EXERCISE BRIEF: Scan the entries for "span". Every line that holds it is to be copied.
━━━
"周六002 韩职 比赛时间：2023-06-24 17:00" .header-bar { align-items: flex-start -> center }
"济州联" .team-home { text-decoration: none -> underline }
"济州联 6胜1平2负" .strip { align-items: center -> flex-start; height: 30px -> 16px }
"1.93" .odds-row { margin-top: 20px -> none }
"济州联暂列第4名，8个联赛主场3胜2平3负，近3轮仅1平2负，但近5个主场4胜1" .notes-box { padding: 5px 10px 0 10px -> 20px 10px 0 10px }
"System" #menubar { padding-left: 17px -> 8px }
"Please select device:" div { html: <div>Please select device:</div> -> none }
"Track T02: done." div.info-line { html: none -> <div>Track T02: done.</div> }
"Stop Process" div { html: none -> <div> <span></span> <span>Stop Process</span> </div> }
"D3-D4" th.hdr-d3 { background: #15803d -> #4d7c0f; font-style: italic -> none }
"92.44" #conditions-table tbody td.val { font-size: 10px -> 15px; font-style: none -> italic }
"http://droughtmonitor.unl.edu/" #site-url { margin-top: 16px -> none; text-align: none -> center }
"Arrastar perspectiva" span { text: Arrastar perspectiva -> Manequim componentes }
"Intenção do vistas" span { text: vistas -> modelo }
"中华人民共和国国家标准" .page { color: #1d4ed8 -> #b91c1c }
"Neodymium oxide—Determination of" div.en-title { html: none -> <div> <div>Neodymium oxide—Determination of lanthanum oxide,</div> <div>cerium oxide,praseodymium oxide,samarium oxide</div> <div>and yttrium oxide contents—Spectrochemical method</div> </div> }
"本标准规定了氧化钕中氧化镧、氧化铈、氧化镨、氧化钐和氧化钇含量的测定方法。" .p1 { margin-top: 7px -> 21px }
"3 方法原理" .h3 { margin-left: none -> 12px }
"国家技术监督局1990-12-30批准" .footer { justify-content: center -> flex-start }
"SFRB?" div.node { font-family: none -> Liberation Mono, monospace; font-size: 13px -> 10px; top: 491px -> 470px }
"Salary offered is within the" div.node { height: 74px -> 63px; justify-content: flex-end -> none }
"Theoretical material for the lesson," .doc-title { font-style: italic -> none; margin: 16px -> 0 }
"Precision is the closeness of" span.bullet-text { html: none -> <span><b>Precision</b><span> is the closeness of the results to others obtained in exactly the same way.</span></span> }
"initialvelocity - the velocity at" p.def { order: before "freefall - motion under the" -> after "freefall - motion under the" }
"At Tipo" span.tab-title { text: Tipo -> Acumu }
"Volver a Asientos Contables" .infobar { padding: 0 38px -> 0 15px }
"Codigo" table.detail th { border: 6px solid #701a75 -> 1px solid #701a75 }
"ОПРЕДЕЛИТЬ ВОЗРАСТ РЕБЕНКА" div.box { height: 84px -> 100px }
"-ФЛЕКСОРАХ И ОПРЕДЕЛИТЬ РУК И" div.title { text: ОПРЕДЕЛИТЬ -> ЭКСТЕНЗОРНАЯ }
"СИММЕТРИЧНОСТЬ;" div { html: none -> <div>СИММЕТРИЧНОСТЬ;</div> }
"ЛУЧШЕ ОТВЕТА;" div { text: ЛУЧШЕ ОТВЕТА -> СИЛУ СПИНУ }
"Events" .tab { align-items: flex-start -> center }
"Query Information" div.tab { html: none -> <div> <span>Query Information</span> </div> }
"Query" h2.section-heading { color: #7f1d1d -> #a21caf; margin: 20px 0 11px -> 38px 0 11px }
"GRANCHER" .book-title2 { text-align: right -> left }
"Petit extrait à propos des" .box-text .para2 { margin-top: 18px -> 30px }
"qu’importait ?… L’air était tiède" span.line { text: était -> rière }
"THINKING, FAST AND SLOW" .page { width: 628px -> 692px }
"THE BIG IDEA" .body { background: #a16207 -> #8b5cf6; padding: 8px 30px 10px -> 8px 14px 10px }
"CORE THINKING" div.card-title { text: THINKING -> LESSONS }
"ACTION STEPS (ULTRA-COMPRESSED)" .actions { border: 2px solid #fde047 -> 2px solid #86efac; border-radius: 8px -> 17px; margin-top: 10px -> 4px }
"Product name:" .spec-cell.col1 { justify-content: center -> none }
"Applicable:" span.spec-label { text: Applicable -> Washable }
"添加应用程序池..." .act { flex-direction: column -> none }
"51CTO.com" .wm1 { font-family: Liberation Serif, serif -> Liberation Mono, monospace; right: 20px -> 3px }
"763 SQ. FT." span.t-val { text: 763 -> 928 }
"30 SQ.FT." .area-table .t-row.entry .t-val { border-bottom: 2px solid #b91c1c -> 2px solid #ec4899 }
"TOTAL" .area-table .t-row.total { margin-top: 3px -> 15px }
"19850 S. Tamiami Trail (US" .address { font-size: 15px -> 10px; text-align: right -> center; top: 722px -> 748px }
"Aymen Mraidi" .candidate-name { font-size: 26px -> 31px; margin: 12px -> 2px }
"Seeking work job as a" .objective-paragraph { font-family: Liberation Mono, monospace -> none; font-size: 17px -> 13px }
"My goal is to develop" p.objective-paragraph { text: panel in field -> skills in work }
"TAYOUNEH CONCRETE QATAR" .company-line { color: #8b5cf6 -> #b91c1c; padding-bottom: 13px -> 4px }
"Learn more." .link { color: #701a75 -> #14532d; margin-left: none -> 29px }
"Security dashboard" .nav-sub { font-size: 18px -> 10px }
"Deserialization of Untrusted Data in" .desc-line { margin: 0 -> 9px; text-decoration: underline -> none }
━━━
RESPONSE:
"Stop Process" div { html: none -> <div> <span></span> <span>Stop Process</span> </div> }
"Arrastar perspectiva" span { text: Arrastar perspectiva -> Manequim componentes }
"Intenção do vistas" span { text: vistas -> modelo }
"Precision is the closeness of" span.bullet-text { html: none -> <span><b>Precision</b><span> is the closeness of the results to others obtained in exactly the same way.</span></span> }
"At Tipo" span.tab-title { text: Tipo -> Acumu }
"Query Information" div.tab { html: none -> <div> <span>Query Information</span> </div> }
"qu’importait ?… L’air était tiède" span.line { text: était -> rière }
"Applicable:" span.spec-label { text: Applicable -> Washable }
"763 SQ. FT." span.t-val { text: 763 -> 928 }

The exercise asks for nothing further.